The author has a way of taking you along and making the scene come to life. I do wish he had included a family chart to help keep tract of the family members. I'll remember this book for years to come!
- I was really pulling for this book because I'm going through the same experience, although more at my family's behest, of tracing my Italian ancestry. The first chapter or two show promise, and Paolicelli has a readible style. When his Italian friends insist he detour off the highway into a town whose name he suddenly remembers from his childhood, the resulting episode at the town hall is fascinating. But in the end the book just doesn't hang together very well. The story wanders off into too many dead ends. We read at first about his landlord and guide Luigi, who the book is named after, but that really isn't the focus of the story. And when it appears that the common thread between the author and his ancestors may be music, that theme doesn't get developed either. I could live with that, but the main problem with the lack of focus is with the ancestors themselves. No sooner do you begin to get a picture of one relative from the old country than he jumps to another of the dozen or so aunts, uncles, grandparents and great grandparents on both sides of his family that he's tracing. You'll need to chart his family tree to keep up.
- When I picked up "Dances With Luigi", I thought the author would put into writing thoughts that I, as a third generation Italian American would relate to in some wonderfully metaphysical way. I was disappointed.
Firstly, the title has nothing to do with the actual theme of the author's journey. I suppose Mr. Paolicelli intended to interperse his musings with his Umbrian landlord, Luigi, as chapter endings, to further enlighten his findings about his family, and the Italians of the Mezzogiorno region of Italy. But, these revelations do not occur consistently enough to warrant the honor of a title. Luigi, a man living through his own tragedy, merely comes along for the ride and acts only, at times, as Paolicelli's sounding board. I believe that Mr. Paolicelli, as a television journalist, intended to follow New Yorker magazine's Adam Gopnik lead in his 'Paris to the Moon' essays that eventually formulated a bestselling book. This would account for some of the redundance in descriptions and events from chapter to chapter that as individual essays would need the refreshment of repeated explanation.

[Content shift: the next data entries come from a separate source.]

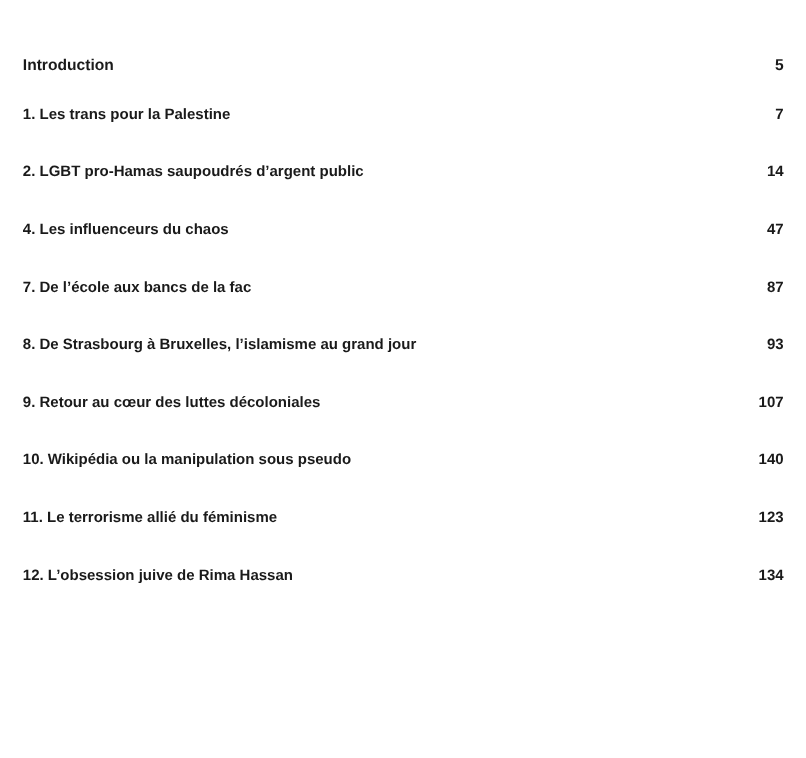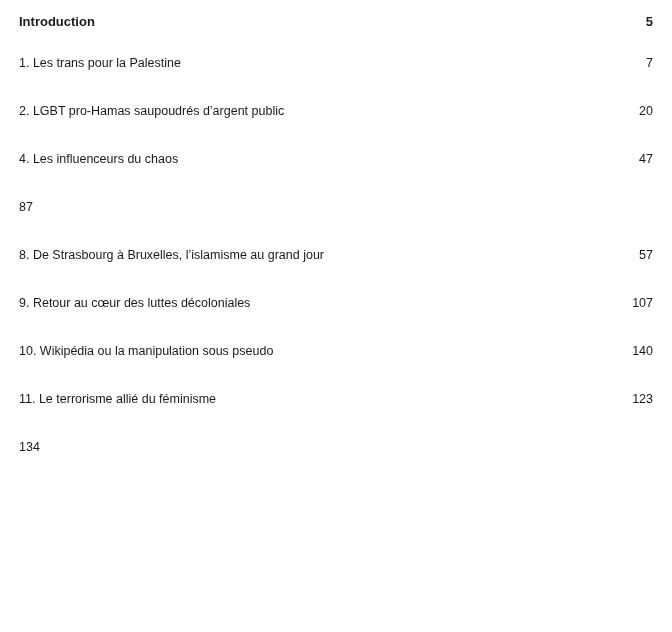--- a/index.html
+++ b/index.html
@@ -20,26 +20,28 @@
     padding: 14px 19px 0 19px;
   }
   .toc-entry {
     display: flex;
     align-items: baseline;
     justify-content: space-between;
     width: 100%;
     font-size: 12.5px;
     line-height: 1.2;
     height: 48px;
+    font-weight: bold;
   }
   .toc-entry .title {
     white-space: nowrap;
     overflow: hidden;
     text-overflow: ellipsis;
     padding-right: 12px;
+    margin-top: 32px;
   }
   .toc-entry .page {
     flex: 0 0 auto;
     font-variant-numeric: tabular-nums;
     text-align: right;
   }
   .toc-entry.intro {
     font-weight: bold;
     font-size: 13px;
     height: 42px;
@@ -58,52 +60,54 @@
     <span class="page">5</span>
   </div>
 
   <div class="toc-entry">
     <span class="title">1. Les trans pour la Palestine</span>
     <span class="page">7</span>
   </div>
 
   <div class="toc-entry">
     <span class="title">2. LGBT pro-Hamas saupoudrés d’argent public</span>
-    <span class="page">20</span>
+    <span class="page">14</span>
   </div>
 
 
 
   <div class="toc-entry">
     <span class="title">4. Les influenceurs du chaos</span>
     <span class="page">47</span>
   </div>
 
 
   <div class="toc-entry">
+    <span class="title">7. De l’école aux bancs de la fac</span>
     <span class="page">87</span>
   </div>
 
   <div class="toc-entry">
     <span class="title">8. De Strasbourg à Bruxelles, l’islamisme au grand jour</span>
-    <span class="page">57</span>
+    <span class="page">93</span>
   </div>
 
   <div class="toc-entry">
     <span class="title">9. Retour au cœur des luttes décoloniales</span>
     <span class="page">107</span>
   </div>
 
   <div class="toc-entry">
     <span class="title">10. Wikipédia ou la manipulation sous pseudo</span>
     <span class="page">140</span>
   </div>
 
   <div class="toc-entry">
     <span class="title">11. Le terrorisme allié du féminisme</span>
     <span class="page">123</span>
   </div>
 
   <div class="toc-entry">
+    <span class="title">12. L’obsession juive de Rima Hassan</span>
     <span class="page">134</span>
   </div>
 
 </div>
 
 </body></html>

However, this observation is minor. My main problem with 'Dances With Luigi' is that it succeeds only in telling the story of one specific grandson searching for his grandfather's records; it fails in becoming universally emblematic for all the rest of the third and fourth generation Italian Americans in America who know nothing about their roots in Italy. Paolicelli is lucky that he knew anything about his grandfather's life in Italy; many of us were told nothing. The southern Italians wanting nothing more than freedom from the oppression of the Risorgimento government and the prejudice of the Northern Italians. They wanted a better life and chose a strange place with unfamiliar sights and sounds, in spite of their immense sense of family and tradition, over the repression they knew in their homeland. Paolicelli touches on this a little when he talks about his grandfather's obsession with the needs of his children rather than those of himself. For that generation, as in all other founding American generations, the past was over, the present endured and the future awaited.

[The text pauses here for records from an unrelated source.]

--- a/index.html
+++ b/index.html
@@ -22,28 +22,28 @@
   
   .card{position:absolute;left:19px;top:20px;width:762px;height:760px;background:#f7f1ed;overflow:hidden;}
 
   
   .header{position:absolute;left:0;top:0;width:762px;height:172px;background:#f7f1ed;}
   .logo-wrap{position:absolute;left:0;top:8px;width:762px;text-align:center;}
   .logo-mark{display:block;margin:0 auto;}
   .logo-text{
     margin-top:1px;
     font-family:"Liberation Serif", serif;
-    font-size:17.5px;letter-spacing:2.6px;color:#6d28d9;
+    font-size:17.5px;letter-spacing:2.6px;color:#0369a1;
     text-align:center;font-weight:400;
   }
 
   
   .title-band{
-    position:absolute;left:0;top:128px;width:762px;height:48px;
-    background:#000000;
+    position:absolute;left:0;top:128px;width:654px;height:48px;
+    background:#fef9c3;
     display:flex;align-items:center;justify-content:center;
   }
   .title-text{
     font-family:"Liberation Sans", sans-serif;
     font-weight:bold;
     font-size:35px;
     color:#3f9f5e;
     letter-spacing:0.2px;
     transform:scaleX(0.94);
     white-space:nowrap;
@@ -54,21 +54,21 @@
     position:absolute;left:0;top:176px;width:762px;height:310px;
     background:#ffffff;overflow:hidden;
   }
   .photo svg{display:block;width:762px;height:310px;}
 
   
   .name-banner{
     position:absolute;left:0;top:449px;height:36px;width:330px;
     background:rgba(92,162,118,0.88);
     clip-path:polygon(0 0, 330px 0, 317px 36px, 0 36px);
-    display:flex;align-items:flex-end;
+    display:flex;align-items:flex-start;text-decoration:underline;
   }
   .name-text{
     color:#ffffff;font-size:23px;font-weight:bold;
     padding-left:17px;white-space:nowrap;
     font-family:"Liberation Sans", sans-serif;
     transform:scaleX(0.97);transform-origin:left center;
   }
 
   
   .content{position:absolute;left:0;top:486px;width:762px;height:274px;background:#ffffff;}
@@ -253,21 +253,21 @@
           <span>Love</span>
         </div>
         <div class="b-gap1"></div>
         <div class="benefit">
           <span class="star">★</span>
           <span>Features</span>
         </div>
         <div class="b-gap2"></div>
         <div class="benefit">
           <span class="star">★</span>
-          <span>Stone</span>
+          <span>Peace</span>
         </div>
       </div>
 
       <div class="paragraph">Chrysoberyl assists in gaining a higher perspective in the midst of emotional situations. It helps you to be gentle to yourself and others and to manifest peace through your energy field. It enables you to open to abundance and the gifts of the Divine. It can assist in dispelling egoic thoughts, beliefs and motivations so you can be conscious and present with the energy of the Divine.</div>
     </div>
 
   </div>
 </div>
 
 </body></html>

I am pleased that Mr. Paolicelli found his grandfather's records, but more so that he found a sense of his future----a future that he speaks of only when he describes his musical triumphs and more concretely in a very small epilogue. I sense he finally understands the unselfishness of these strong people of America's past.

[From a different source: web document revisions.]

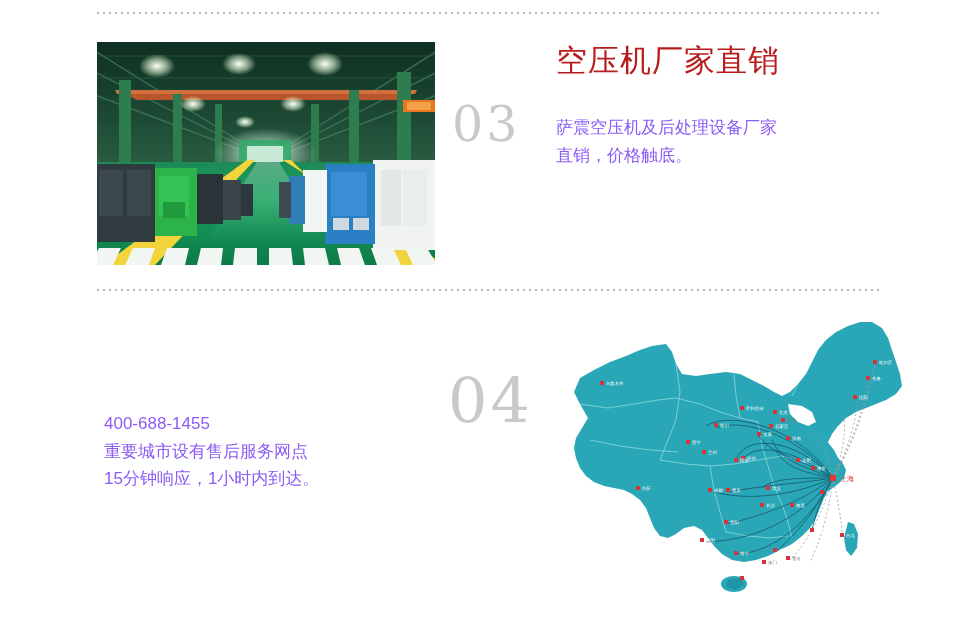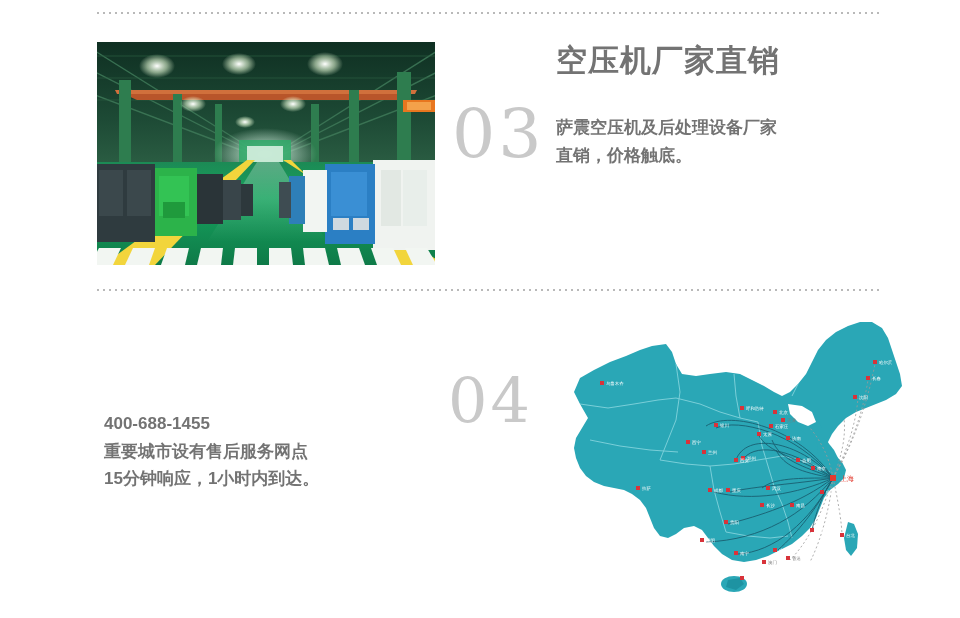--- a/index.html
+++ b/index.html
@@ -40,38 +40,37 @@
     color: #c9c9c9;
     font-family: "DejaVu Serif", "Liberation Serif", serif;
     font-weight: 400;
     letter-spacing: 3px;
     line-height: 1;
     user-select: none;
   }
 
   .heading {
     position: absolute;
-    color: #737373;
-    font-weight: 700;
+    color: #b91c1c;
+    font-weight: 400;
     letter-spacing: 1px;
     line-height: 1.1;
     white-space: nowrap;
   }
 
   .body-text {
     position: absolute;
-    color: #737373;
+    color: #8b5cf6;
     line-height: 1.62;
     white-space: nowrap;
-    font-weight: bold;
   }
   .body-text div { white-space: nowrap; }
 
   
-  #num-03 { left: 452px; top: 100px; font-size: 68px; }
+  #num-03 { left: 452px; top: 100px; font-size: 49px; }
   #head-03 { left: 556px; top: 44px; font-size: 31px; }
   #body-03 { left: 556px; top: 114px; font-size: 17px; }
 
   
   #num-04 { left: 448px; top: 370px; font-size: 62px; }
   #head-04 { left: 104px; top: 341px; font-size: 31px; }
   #body-04 { left: 104px; top: 410px; font-size: 17px; }
 
   
   .photo {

I would have rather heard more about how Paolicelli realized his grandfather's dream, rather than the goings on in a homeland that our grandparents wanted to forget. Perhaps more of the reasons why his family specifically left Italy would have been revealing. The book should have been called Francesco's Gift in honor of his grandfather, who gave him a name, a life without stuggle and a dream for the future.
Nevertheless, I will recommend the book to all Italian Americans that have that itch for understanding.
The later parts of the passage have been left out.